Requirement:
Output each entry verbatim.

*** Record extracts ***

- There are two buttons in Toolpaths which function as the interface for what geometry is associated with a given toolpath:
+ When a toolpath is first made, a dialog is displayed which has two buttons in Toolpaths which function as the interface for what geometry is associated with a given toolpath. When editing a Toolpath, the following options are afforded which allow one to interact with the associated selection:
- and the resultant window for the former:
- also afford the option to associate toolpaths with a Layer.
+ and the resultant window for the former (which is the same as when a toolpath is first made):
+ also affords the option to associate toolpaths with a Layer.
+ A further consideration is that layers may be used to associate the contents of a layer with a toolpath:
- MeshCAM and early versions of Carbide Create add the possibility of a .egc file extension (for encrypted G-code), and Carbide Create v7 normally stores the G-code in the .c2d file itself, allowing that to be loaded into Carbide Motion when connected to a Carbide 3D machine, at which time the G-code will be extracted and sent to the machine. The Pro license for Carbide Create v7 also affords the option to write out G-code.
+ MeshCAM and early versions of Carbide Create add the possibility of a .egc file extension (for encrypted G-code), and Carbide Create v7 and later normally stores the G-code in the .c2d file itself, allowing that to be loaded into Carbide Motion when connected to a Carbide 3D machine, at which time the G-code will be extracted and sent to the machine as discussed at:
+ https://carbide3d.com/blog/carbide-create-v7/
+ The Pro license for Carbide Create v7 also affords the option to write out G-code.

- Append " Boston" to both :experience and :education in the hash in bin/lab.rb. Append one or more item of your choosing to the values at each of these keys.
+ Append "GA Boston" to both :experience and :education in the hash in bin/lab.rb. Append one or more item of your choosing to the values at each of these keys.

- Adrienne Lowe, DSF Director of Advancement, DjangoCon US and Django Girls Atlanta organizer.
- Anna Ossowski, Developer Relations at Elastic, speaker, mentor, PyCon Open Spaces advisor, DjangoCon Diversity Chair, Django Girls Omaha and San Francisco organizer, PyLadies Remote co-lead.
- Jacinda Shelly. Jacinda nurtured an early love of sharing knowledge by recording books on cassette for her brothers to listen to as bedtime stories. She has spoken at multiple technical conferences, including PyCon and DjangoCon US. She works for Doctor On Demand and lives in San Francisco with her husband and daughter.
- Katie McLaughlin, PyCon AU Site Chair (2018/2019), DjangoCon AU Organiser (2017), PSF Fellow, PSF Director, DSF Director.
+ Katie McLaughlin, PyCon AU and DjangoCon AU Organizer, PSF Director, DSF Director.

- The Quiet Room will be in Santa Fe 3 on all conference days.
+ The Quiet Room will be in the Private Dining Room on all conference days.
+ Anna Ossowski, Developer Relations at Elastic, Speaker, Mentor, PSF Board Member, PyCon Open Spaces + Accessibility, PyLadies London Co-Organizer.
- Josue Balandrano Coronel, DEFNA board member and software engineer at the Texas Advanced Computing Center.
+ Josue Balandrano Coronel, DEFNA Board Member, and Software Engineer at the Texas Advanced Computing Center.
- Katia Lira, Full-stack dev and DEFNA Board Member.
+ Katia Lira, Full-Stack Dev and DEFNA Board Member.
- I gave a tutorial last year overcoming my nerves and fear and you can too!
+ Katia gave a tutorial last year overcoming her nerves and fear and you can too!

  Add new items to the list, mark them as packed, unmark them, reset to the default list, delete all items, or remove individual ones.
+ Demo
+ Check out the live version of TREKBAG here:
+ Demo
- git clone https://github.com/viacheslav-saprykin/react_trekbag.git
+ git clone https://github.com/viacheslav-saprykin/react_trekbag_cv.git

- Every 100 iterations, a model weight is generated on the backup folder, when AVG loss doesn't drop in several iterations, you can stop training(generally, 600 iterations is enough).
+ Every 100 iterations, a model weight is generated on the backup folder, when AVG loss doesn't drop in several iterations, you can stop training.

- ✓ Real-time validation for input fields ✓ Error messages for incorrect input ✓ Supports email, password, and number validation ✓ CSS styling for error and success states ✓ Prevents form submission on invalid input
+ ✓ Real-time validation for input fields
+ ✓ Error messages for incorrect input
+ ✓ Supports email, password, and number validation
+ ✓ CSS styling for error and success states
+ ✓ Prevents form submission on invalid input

*** End of Record extracts ***

Solution below:
- There are two buttons in Toolpaths which function as the interface for what geometry is associated with a given toolpath:
+ When a toolpath is first made, a dialog is displayed which has two buttons in Toolpaths which function as the interface for what geometry is associated with a given toolpath. When editing a Toolpath, the following options are afforded which allow one to interact with the associated selection:
- and the resultant window for the former:
- also afford the option to associate toolpaths with a Layer.
+ and the resultant window for the former (which is the same as when a toolpath is first made):
+ also affords the option to associate toolpaths with a Layer.
+ A further consideration is that layers may be used to associate the contents of a layer with a toolpath:
- MeshCAM and early versions of Carbide Create add the possibility of a .egc file extension (for encrypted G-code), and Carbide Create v7 normally stores the G-code in the .c2d file itself, allowing that to be loaded into Carbide Motion when connected to a Carbide 3D machine, at which time the G-code will be extracted and sent to the machine. The Pro license for Carbide Create v7 also affords the option to write out G-code.
+ MeshCAM and early versions of Carbide Create add the possibility of a .egc file extension (for encrypted G-code), and Carbide Create v7 and later normally stores the G-code in the .c2d file itself, allowing that to be loaded into Carbide Motion when connected to a Carbide 3D machine, at which time the G-code will be extracted and sent to the machine as discussed at:
+ https://carbide3d.com/blog/carbide-create-v7/
+ The Pro license for Carbide Create v7 also affords the option to write out G-code.

- Append " Boston" to both :experience and :education in the hash in bin/lab.rb. Append one or more item of your choosing to the values at each of these keys.
+ Append "GA Boston" to both :experience and :education in the hash in bin/lab.rb. Append one or more item of your choosing to the values at each of these keys.

- Adrienne Lowe, DSF Director of Advancement, DjangoCon US and Django Girls Atlanta organizer.
- Anna Ossowski, Developer Relations at Elastic, speaker, mentor, PyCon Open Spaces advisor, DjangoCon Diversity Chair, Django Girls Omaha and San Francisco organizer, PyLadies Remote co-lead.
- Jacinda Shelly. Jacinda nurtured an early love of sharing knowledge by recording books on cassette for her brothers to listen to as bedtime stories. She has spoken at multiple technical conferences, including PyCon and DjangoCon US. She works for Doctor On Demand and lives in San Francisco with her husband and daughter.
- Katie McLaughlin, PyCon AU Site Chair (2018/2019), DjangoCon AU Organiser (2017), PSF Fellow, PSF Director, DSF Director.
+ Katie McLaughlin, PyCon AU and DjangoCon AU Organizer, PSF Director, DSF Director.

- The Quiet Room will be in Santa Fe 3 on all conference days.
+ The Quiet Room will be in the Private Dining Room on all conference days.
+ Anna Ossowski, Developer Relations at Elastic, Speaker, Mentor, PSF Board Member, PyCon Open Spaces + Accessibility, PyLadies London Co-Organizer.
- Josue Balandrano Coronel, DEFNA board member and software engineer at the Texas Advanced Computing Center.
+ Josue Balandrano Coronel, DEFNA Board Member, and Software Engineer at the Texas Advanced Computing Center.
- Katia Lira, Full-stack dev and DEFNA Board Member.
+ Katia Lira, Full-Stack Dev and DEFNA Board Member.
- I gave a tutorial last year overcoming my nerves and fear and you can too!
+ Katia gave a tutorial last year overcoming her nerves and fear and you can too!

  Add new items to the list, mark them as packed, unmark them, reset to the default list, delete all items, or remove individual ones.
+ Demo
+ Check out the live version of TREKBAG here:
+ Demo
- git clone https://github.com/viacheslav-saprykin/react_trekbag.git
+ git clone https://github.com/viacheslav-saprykin/react_trekbag_cv.git

- Every 100 iterations, a model weight is generated on the backup folder, when AVG loss doesn't drop in several iterations, you can stop training(generally, 600 iterations is enough).
+ Every 100 iterations, a model weight is generated on the backup folder, when AVG loss doesn't drop in several iterations, you can stop training.

- ✓ Real-time validation for input fields ✓ Error messages for incorrect input ✓ Supports email, password, and number validation ✓ CSS styling for error and success states ✓ Prevents form submission on invalid input
+ ✓ Real-time validation for input fields
+ ✓ Error messages for incorrect input
+ ✓ Supports email, password, and number validation
+ ✓ CSS styling for error and success states
+ ✓ Prevents form submission on invalid input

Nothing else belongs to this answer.